Sunday, April 6, 2014

Day 244 of 365: A Few Thoughts, Post-Practicum

I technically taught my first yoga class on Saturday.


I say, "technically" because:
1) I've been technically teaching yoga to my husband and to my cats (although, let's be real: to myself. Little bastards never get out of corpse pose).
2) It was part of a group practicum where the students were fellow trainees.


Regardless, it was a trip, walking around the room and giving adjustments when it wasn't my turn to run the sequence. It was equally a trip to go to the front of the studio and run the last bits of the sequence. I slipped into that "tai chi me" I discussed a million years back, ignoring the fact that my heart was in my throat and my face was flushed like you wouldn't believe, and started leading the class.


Apparently our sequence was a hit. As one of my classmates joked, "Your voice is so soothing, we were ready to do whatever you said. 'Now, just follow the lemmings off of the cliff...'" Which, for me, is a huge, huge compliment. My favorite yoga teachers -- both in person and on YouTube -- have one thing in common: a calm, soothing voice that lulls you just as much as the sequence does.


Of course, we're far from out of the woods: we are only halfway through the training, and there's a much larger practicum waiting for us. And there certainly is a difference between joking through a sequence with your smart-aleck husband/a room full of sleeping cats and actually leading a class with students who are relying on you to provide them with a great physical and mental experience. But the feedback from my first stab at it really has been great. And needed. Even though I've been making huge strides in terms of my career with writing, even though my tai chi class (classes - holy shit, we're getting back into the plural again), I'm still a little shaky with this post-preschool-teaching life. We're closing in on a year since I left and there's still some things I got to sort out. Hopefully leaving the ECE world behind is the closest I ever get to a divorce, because, damn, it certainly felt like one.


As I see it, yoga was there for me when early education was getting the better of me. When I walked into our brand new house with a vibrant blue hallway and beige den, I walked right back out and into my favorite yoga studio (after, y'know, crying and handing my phone over to my husband so he could email the painters). Yoga was there for me when I recognized some unhealthy thoughts patterns -- some obvious, some not so obvious -- that I had picked up along the way, especially while growing up. If I can provide some of that to even one person, then I know I'm on the right path.

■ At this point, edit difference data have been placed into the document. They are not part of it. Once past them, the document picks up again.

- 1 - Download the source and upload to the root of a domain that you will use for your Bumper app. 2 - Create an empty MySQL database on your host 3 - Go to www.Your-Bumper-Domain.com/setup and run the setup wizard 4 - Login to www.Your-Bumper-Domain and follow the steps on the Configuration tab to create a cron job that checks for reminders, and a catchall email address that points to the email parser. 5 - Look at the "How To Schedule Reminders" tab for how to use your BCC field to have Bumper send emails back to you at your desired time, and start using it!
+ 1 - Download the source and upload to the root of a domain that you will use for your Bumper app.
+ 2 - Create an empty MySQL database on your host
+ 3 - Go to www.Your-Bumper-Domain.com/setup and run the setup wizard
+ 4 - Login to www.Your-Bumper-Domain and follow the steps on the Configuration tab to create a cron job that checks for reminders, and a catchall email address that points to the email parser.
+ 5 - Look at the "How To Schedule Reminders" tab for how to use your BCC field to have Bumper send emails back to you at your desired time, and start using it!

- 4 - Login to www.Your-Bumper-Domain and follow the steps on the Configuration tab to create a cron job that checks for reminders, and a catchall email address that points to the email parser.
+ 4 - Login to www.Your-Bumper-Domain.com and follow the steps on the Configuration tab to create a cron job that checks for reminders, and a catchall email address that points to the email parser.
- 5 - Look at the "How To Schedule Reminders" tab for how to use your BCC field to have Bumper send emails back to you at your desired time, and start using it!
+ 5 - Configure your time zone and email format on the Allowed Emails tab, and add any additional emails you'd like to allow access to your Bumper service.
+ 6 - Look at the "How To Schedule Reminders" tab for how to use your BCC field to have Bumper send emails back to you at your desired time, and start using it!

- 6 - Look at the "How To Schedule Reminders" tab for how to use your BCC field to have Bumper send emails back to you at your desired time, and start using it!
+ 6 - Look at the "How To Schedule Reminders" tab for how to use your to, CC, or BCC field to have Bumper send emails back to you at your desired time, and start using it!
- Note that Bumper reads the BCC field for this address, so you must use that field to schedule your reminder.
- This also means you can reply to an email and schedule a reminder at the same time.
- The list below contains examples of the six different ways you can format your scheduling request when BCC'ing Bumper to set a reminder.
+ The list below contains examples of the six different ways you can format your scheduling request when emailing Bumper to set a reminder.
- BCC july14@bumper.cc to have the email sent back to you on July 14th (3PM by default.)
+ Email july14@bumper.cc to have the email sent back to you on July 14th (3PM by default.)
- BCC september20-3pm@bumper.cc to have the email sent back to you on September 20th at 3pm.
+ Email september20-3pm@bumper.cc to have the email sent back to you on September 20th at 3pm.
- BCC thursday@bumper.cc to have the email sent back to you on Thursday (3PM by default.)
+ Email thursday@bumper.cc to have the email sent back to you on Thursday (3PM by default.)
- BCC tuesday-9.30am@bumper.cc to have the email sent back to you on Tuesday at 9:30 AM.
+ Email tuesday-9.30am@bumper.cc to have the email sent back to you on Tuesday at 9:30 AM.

Our yoga class's theme was "letting go of expectations". I paraphrased something I use in my tai chi classes ("there is always something to learn in tai chi. So where you are on that path is irrelevant, so long as you're moving forward") after demonstrating a fairly difficult apex pose. The classmates appreciated the reminder that we don't have to do the craziest poses in its fullest expression, that we just have to do what's right for us. And it's a reminder I need from time to time as well. I don't have to already be at the finish line. So long as I am on the path, I'm doing a-okay.